Could you output, word for word, only the lines from the line with "color: #fca5a5 ->" to the end of the entries, including both ends? Omit the pictures.
==*==
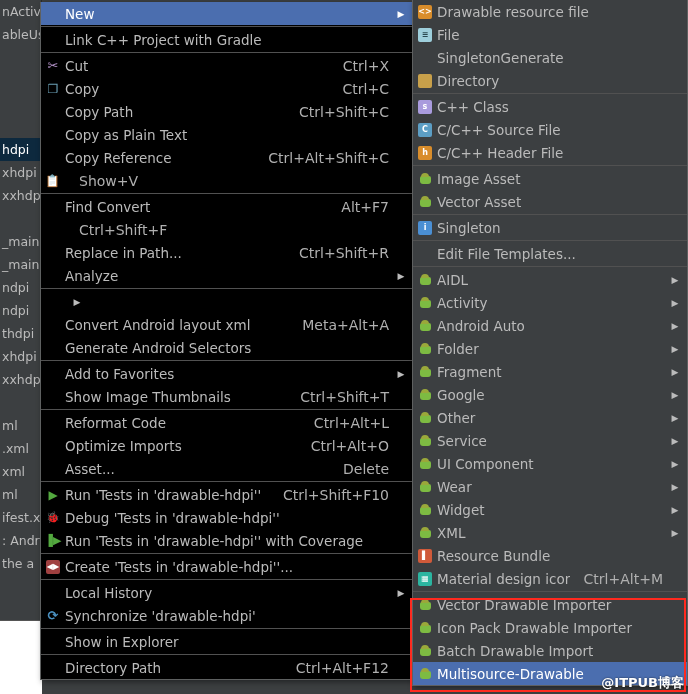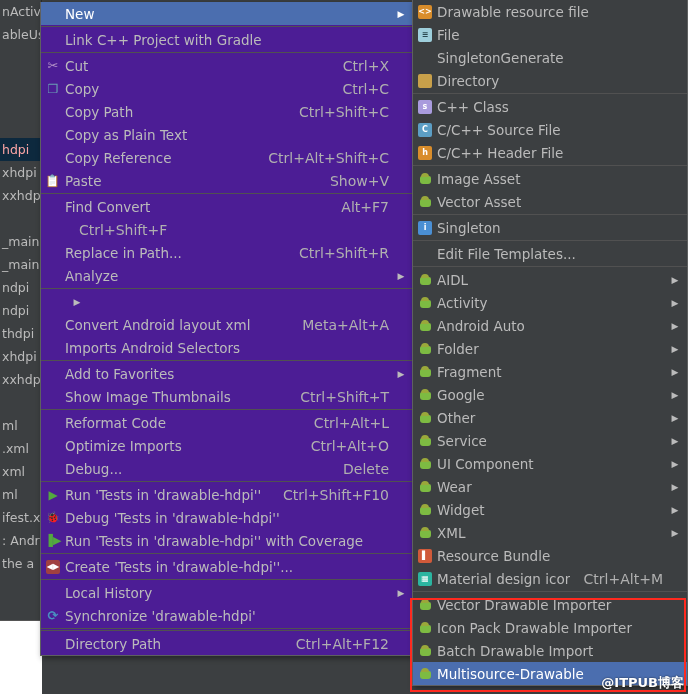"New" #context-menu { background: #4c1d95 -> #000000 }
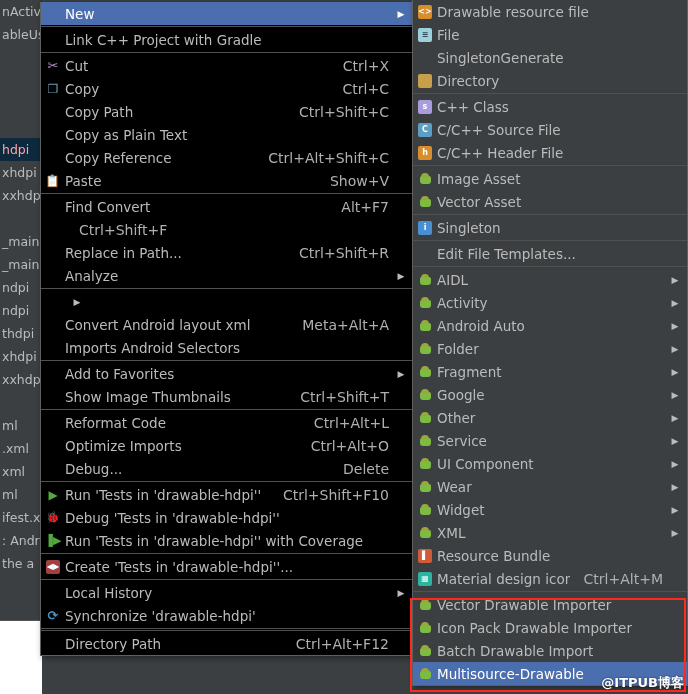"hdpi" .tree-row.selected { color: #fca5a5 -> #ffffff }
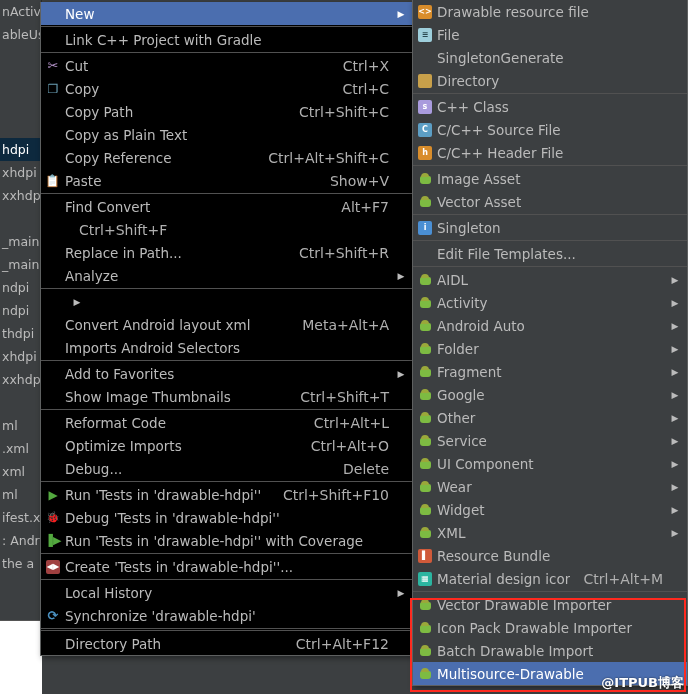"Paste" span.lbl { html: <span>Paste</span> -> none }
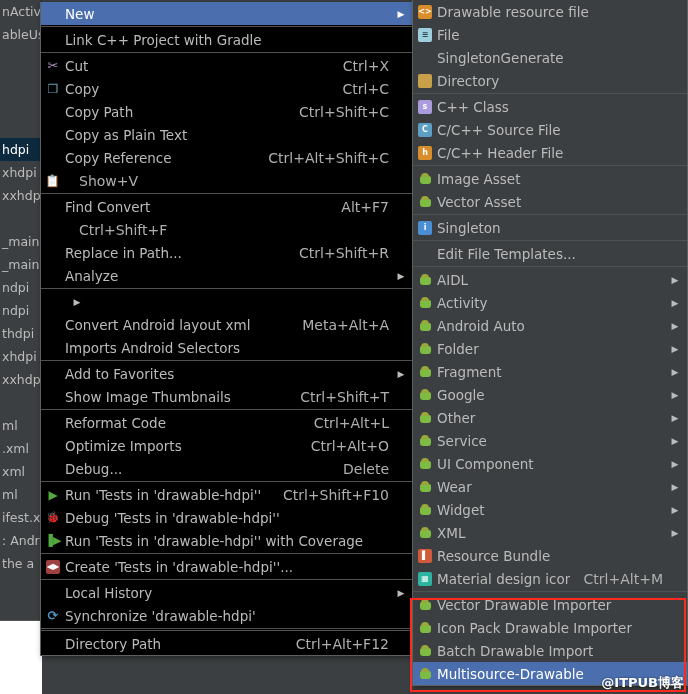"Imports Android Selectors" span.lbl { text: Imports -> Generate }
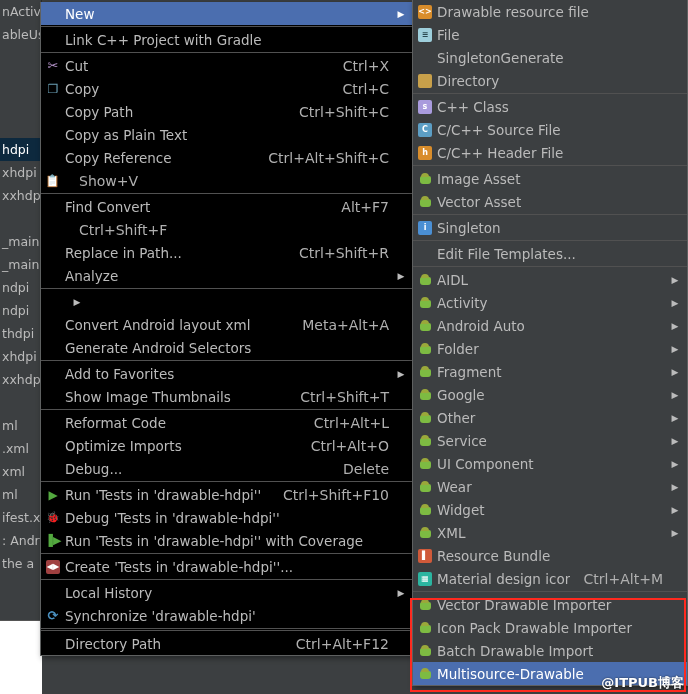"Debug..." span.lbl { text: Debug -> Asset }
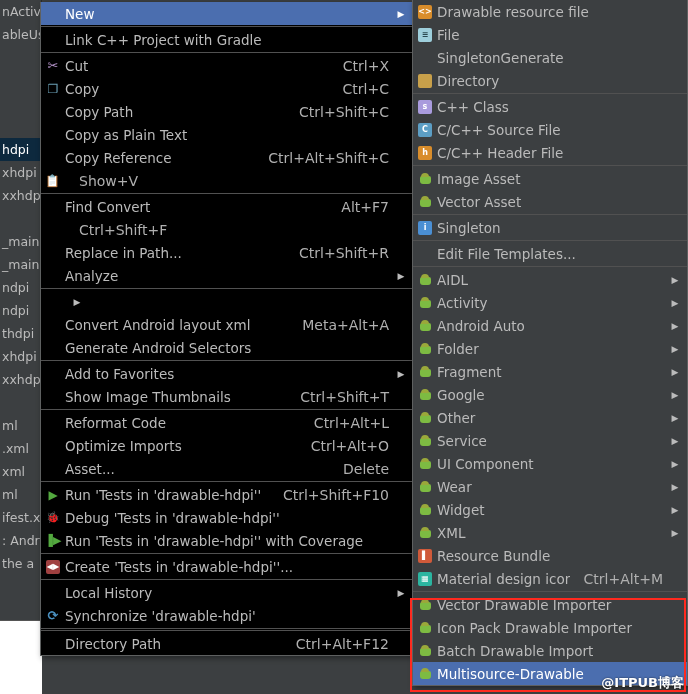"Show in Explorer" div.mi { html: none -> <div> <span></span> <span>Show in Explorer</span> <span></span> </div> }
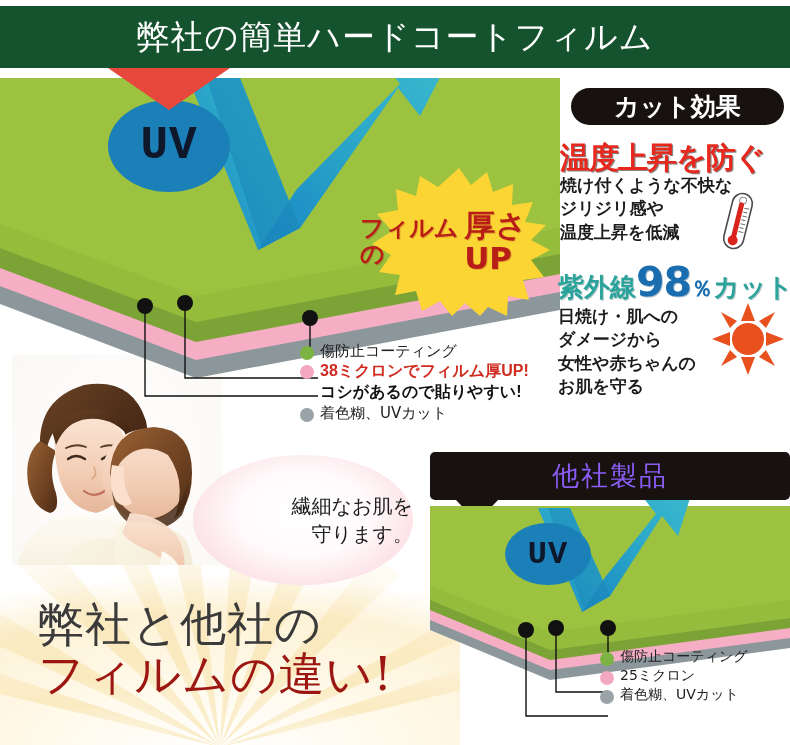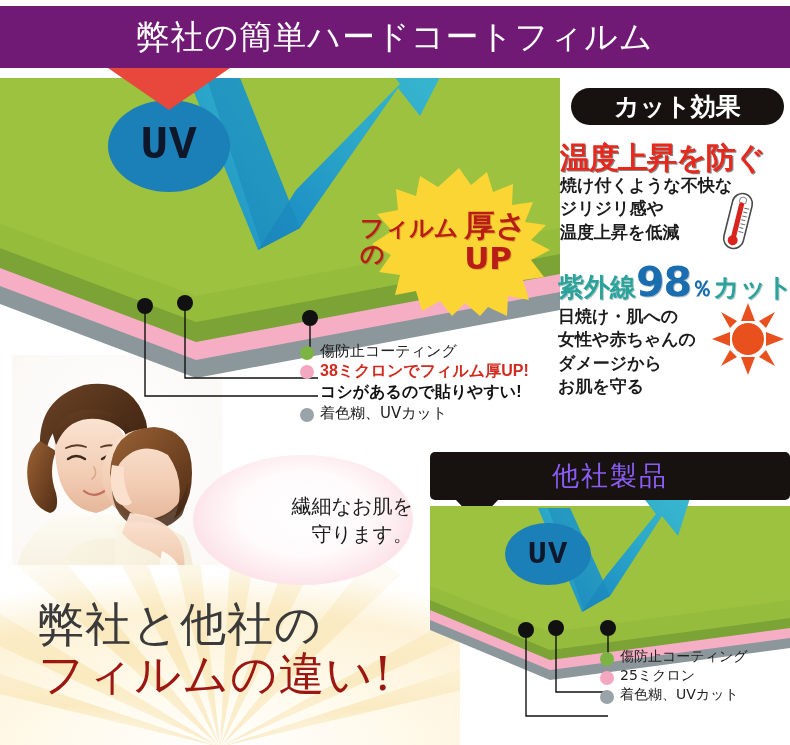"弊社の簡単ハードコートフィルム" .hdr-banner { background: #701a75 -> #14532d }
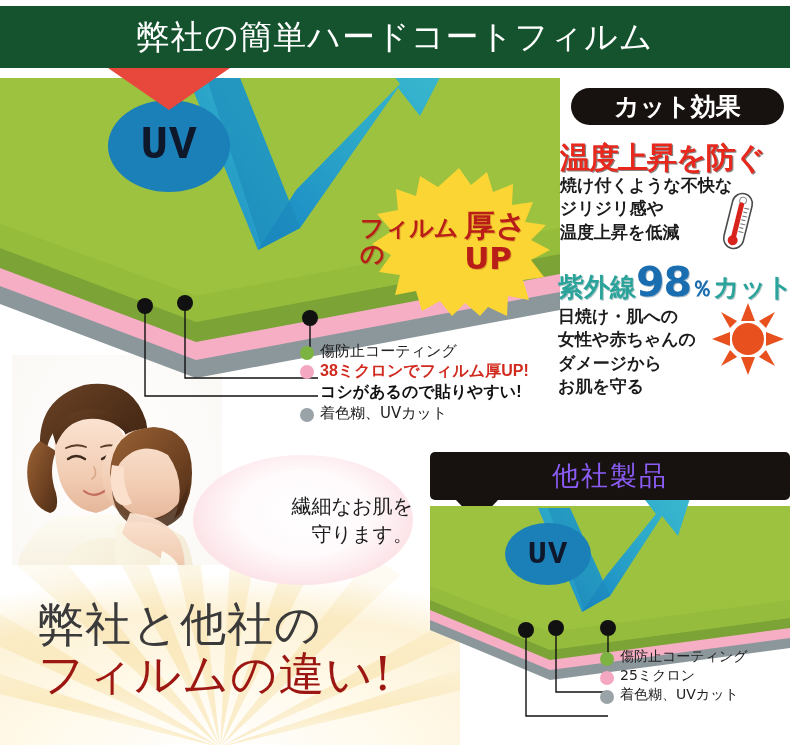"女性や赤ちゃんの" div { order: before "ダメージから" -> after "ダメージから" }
==*==
▸ Answer below:
"hdpi" .tree-row.selected { color: #fca5a5 -> #ffffff }
"Paste" span.lbl { html: <span>Paste</span> -> none }
"Imports Android Selectors" span.lbl { text: Imports -> Generate }
"Debug..." span.lbl { text: Debug -> Asset }
"Show in Explorer" div.mi { html: none -> <div> <span></span> <span>Show in Explorer</span> <span></span> </div> }
"弊社の簡単ハードコートフィルム" .hdr-banner { background: #701a75 -> #14532d }
"女性や赤ちゃんの" div { order: before "ダメージから" -> after "ダメージから" }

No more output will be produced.